(SUPPLIED DATA Opens)

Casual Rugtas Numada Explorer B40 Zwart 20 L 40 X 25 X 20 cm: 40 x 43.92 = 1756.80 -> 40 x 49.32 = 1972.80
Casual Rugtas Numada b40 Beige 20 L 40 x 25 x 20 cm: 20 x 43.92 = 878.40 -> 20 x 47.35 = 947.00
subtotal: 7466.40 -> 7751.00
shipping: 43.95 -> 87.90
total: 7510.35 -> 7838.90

(SUPPLIED DATA Closes)
(SUPPLIED DATA Opens)

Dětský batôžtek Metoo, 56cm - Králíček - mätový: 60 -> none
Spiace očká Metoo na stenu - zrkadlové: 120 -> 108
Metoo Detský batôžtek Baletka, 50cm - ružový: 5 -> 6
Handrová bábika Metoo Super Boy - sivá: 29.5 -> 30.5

(SUPPLIED DATA Closes)

- TASK PROMPT
Only the lines above from the line with "Casual Rugtas Numada Explorer" to the line with "total: 7510.35 -> 7838.90", those two lines included, should be reproduced exactly.

- RESULT OF THE TASK
Casual Rugtas Numada Explorer B40 Zwart 20 L 40 X 25 X 20 cm: 40 x 43.92 = 1756.80 -> 40 x 49.32 = 1972.80
Casual Rugtas Numada b40 Beige 20 L 40 x 25 x 20 cm: 20 x 43.92 = 878.40 -> 20 x 47.35 = 947.00
subtotal: 7466.40 -> 7751.00
shipping: 43.95 -> 87.90
total: 7510.35 -> 7838.90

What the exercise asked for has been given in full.